Dataset excerpts
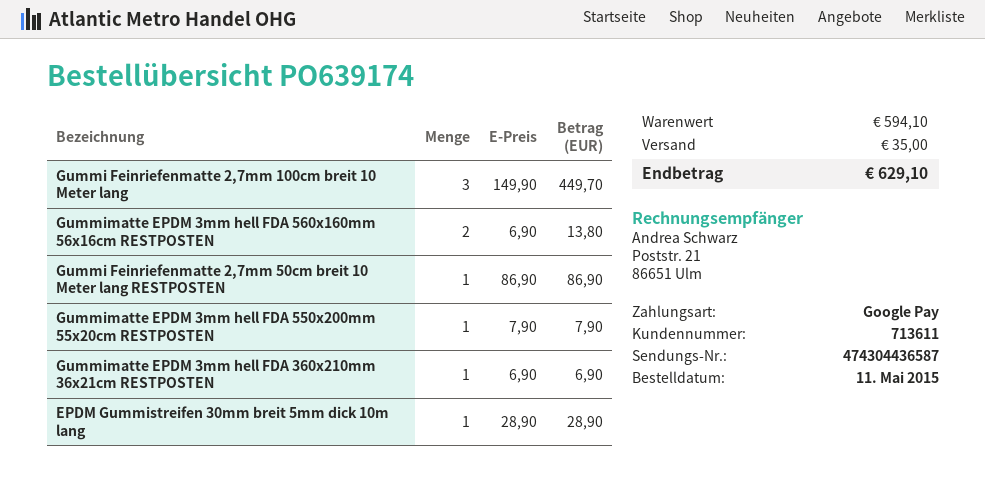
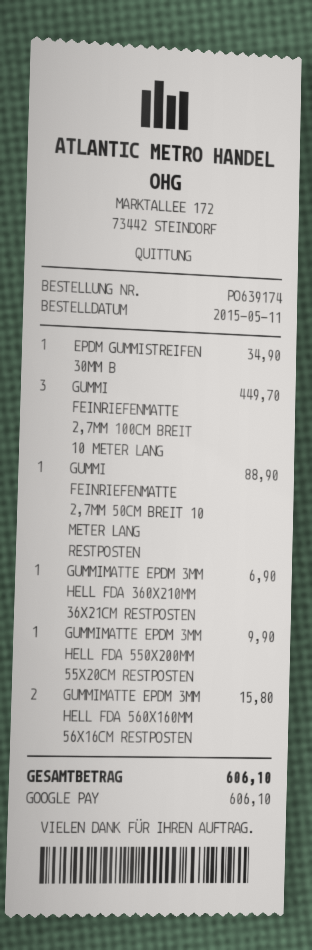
Gummimatte EPDM 3mm hell FDA 560x160mm 56x16cm RESTPOSTEN: 2 for 13.80 -> 2 for 15.80
Gummi Feinriefenmatte 2,7mm 50cm breit 10 Meter lang RESTPOSTEN: 1 for 86.90 -> 1 for 88.90
Gummimatte EPDM 3mm hell FDA 550x200mm 55x20cm RESTPOSTEN: 1 for 7.90 -> 1 for 9.90
EPDM Gummistreifen 30mm breit 5mm dick 10m lang: 1 for 28.90 -> 1 for 34.90
shipping: 35.00 -> none
total: 629.10 -> 606.10

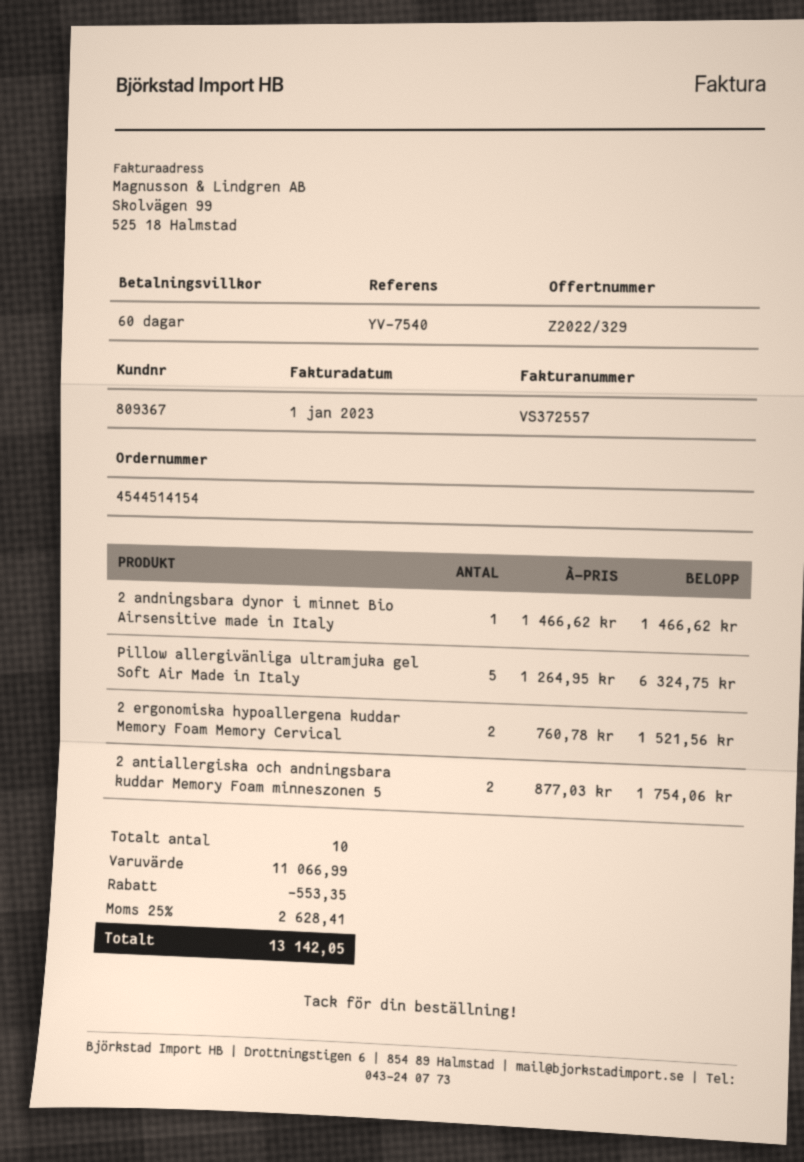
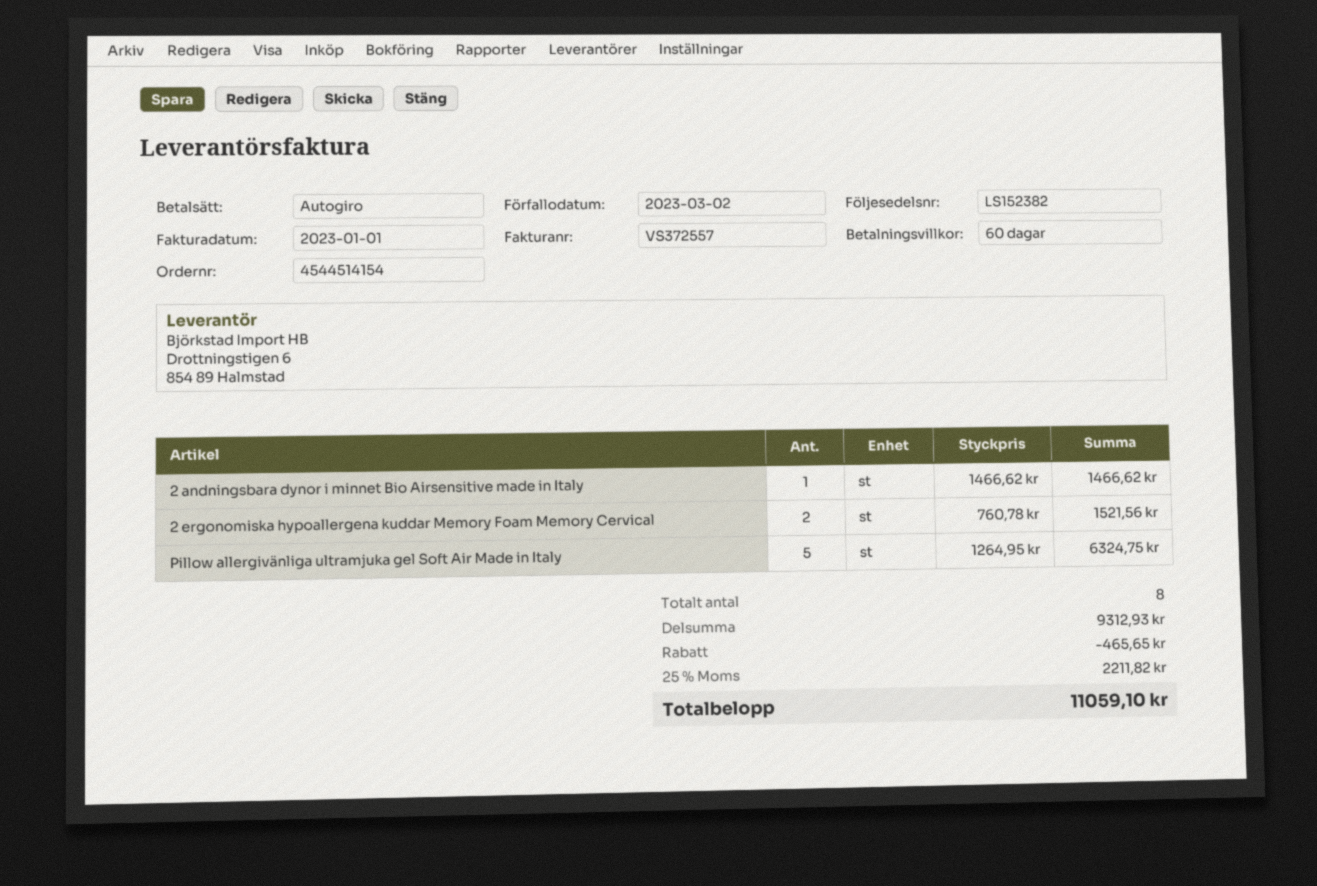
2 antiallergiska och andningsbara kuddar Memory Foam minneszonen 5: 2 x 877.03 = 1754.06 -> none
total quantity: 10 -> 8
subtotal: 11066.99 -> 9312.93
discount: 553.35 -> 465.65
tax: 25% = 2628.41 -> 25% = 2211.82
total: 13142.05 -> 11059.10

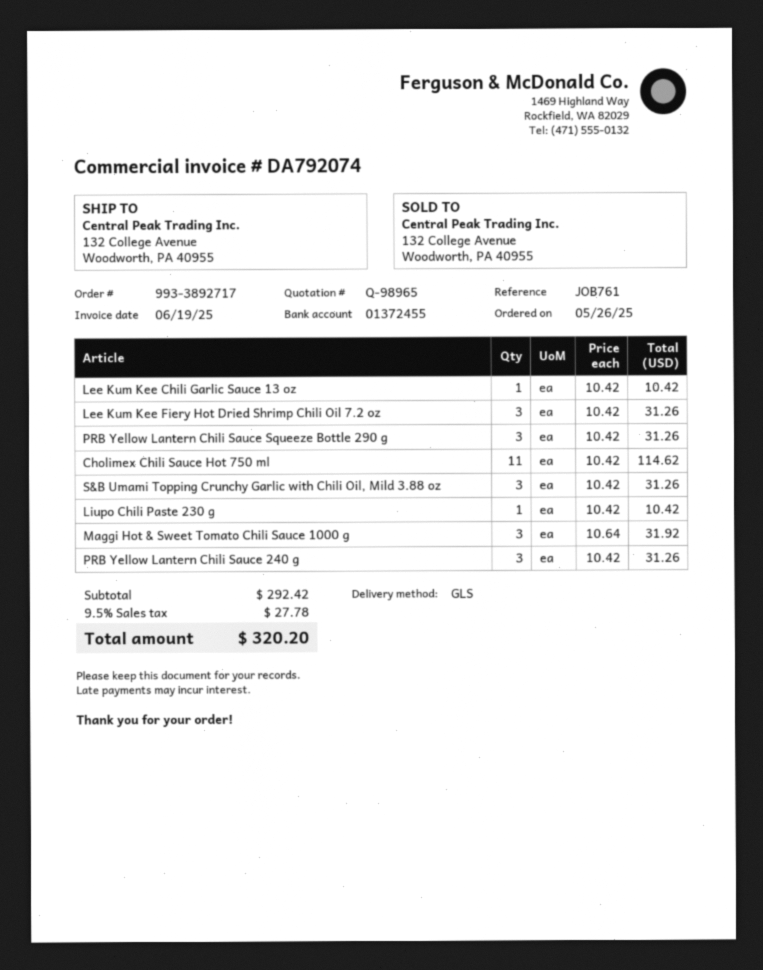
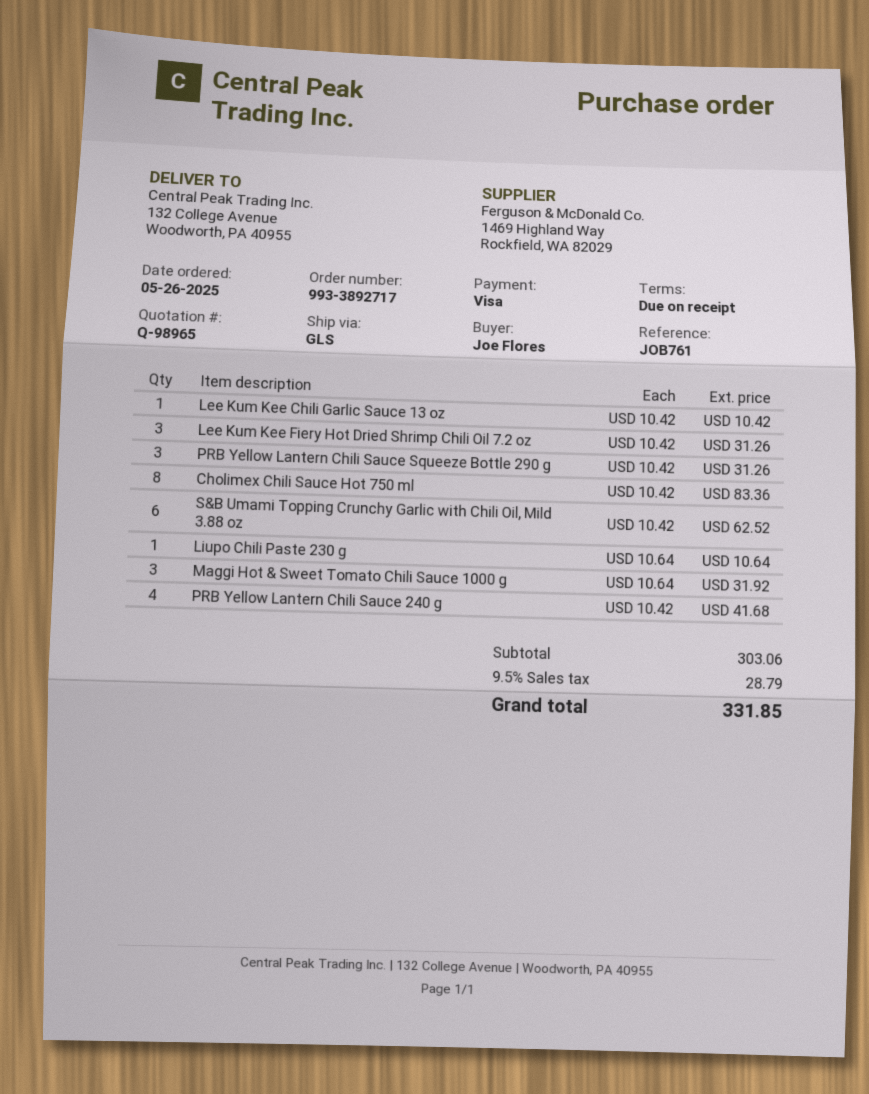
Cholimex Chili Sauce Hot 750 ml: 11 x 10.42 = 114.62 -> 8 x 10.42 = 83.36
S&B Umami Topping Crunchy Garlic with Chili Oil, Mild 3.88 oz: 3 x 10.42 = 31.26 -> 6 x 10.42 = 62.52
Liupo Chili Paste 230 g: 1 x 10.42 = 10.42 -> 1 x 10.64 = 10.64
PRB Yellow Lantern Chili Sauce 240 g: 3 x 10.42 = 31.26 -> 4 x 10.42 = 41.68
subtotal: 292.42 -> 303.06
tax: 9.5% = 27.78 -> 9.5% = 28.79
total: 320.20 -> 331.85

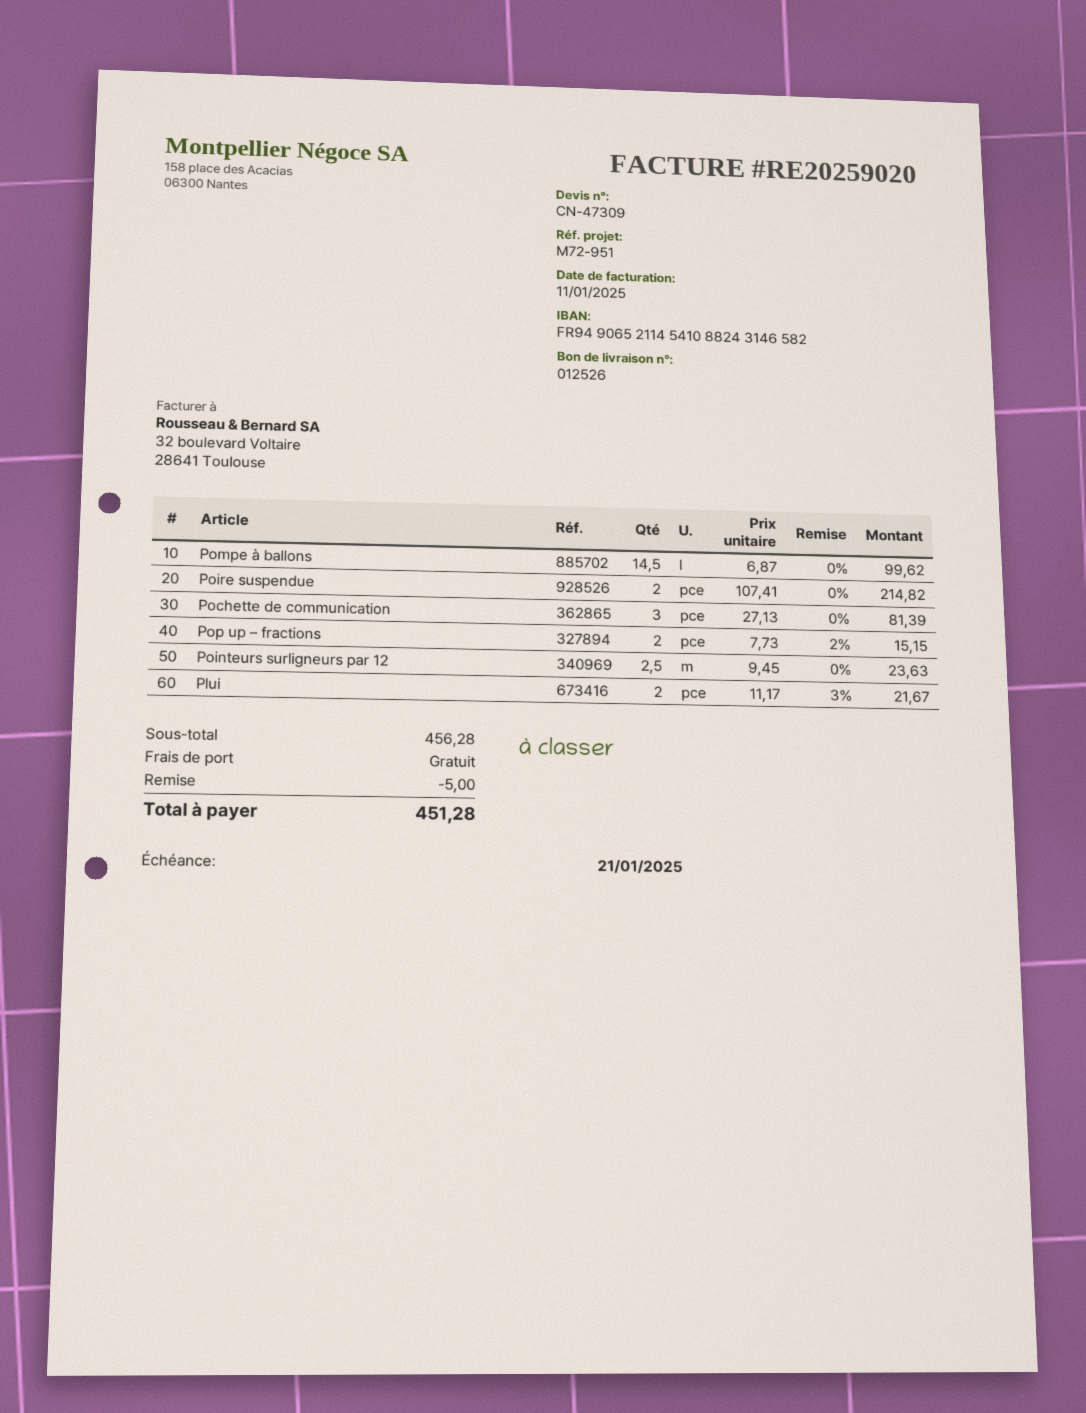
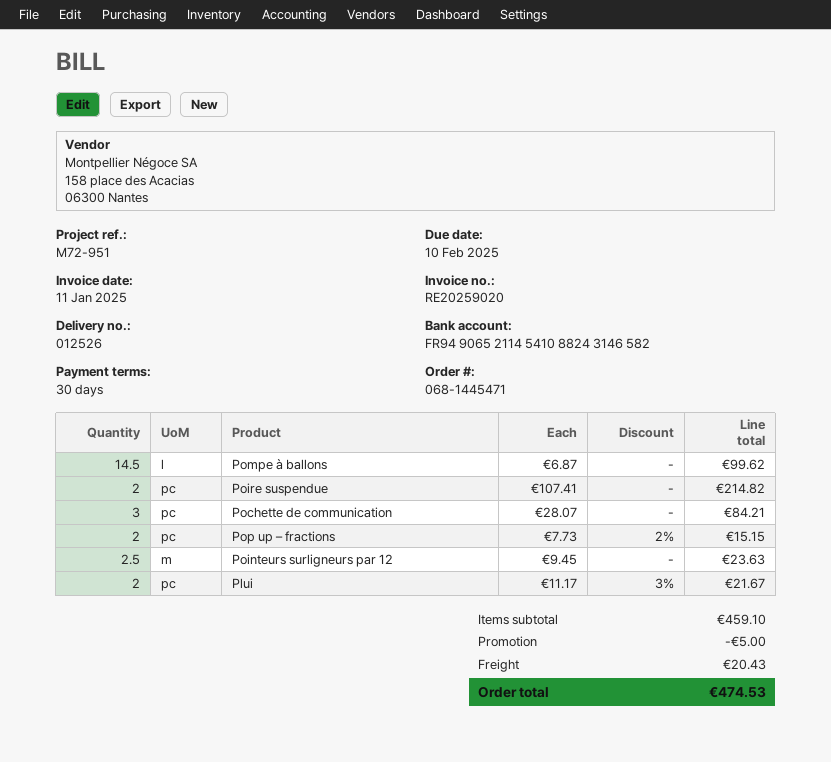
due date: 2025-01-21 -> 2025-02-10
Pochette de communication: 3 x 27.13 = 81.39 -> 3 x 28.07 = 84.21
subtotal: 456.28 -> 459.10
shipping: 0.00 -> 20.43
total: 451.28 -> 474.53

● ASSIGNMENT: Pull out every line of the entries that includes the word "none".

● SOLUTION FOR THIS PROBLEM:
shipping: 35.00 -> none
2 antiallergiska och andningsbara kuddar Memory Foam minneszonen 5: 2 x 877.03 = 1754.06 -> none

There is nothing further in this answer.